§ **Task details**
Set the listing down again exactly, please, apart from its pictures.

§ **Record excerpts**
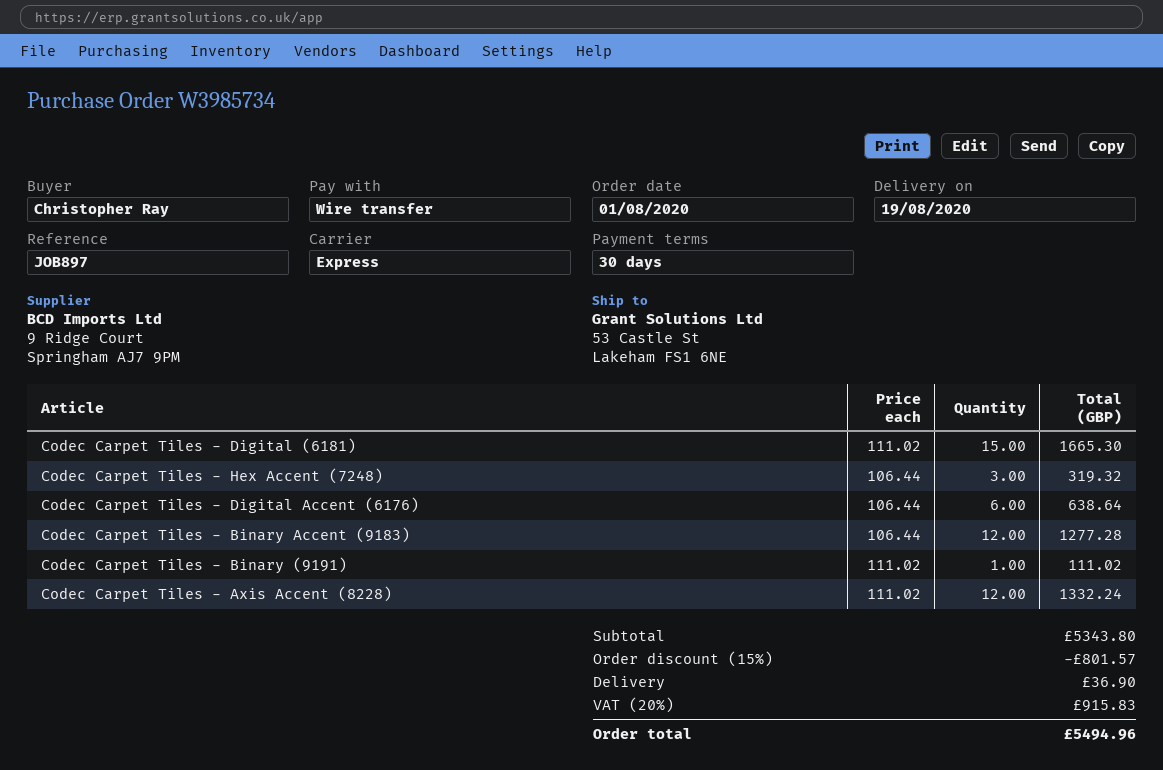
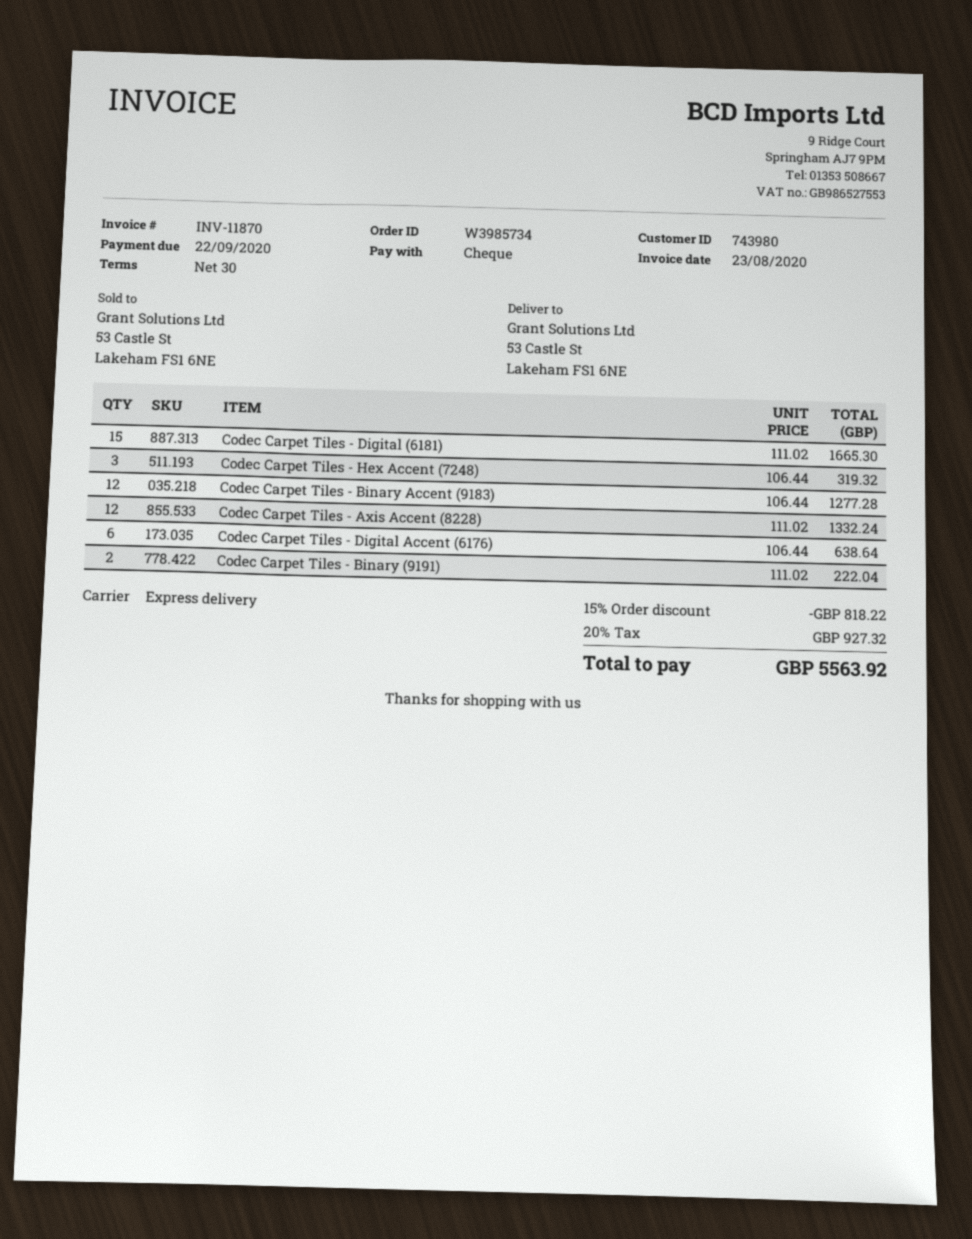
payment method: bank transfer -> cheque
Codec Carpet Tiles - Binary (9191): 1 x 111.02 = 111.02 -> 2 x 111.02 = 222.04
discount: 15% = 801.57 -> 15% = 818.22
shipping: 36.90 -> none
tax: 20% = 915.83 -> 20% = 927.32
total: 5494.96 -> 5563.92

§ **Written solution**
payment method: bank transfer -> cheque
Codec Carpet Tiles - Binary (9191): 1 x 111.02 = 111.02 -> 2 x 111.02 = 222.04
discount: 15% = 801.57 -> 15% = 818.22
shipping: 36.90 -> none
tax: 20% = 915.83 -> 20% = 927.32
total: 5494.96 -> 5563.92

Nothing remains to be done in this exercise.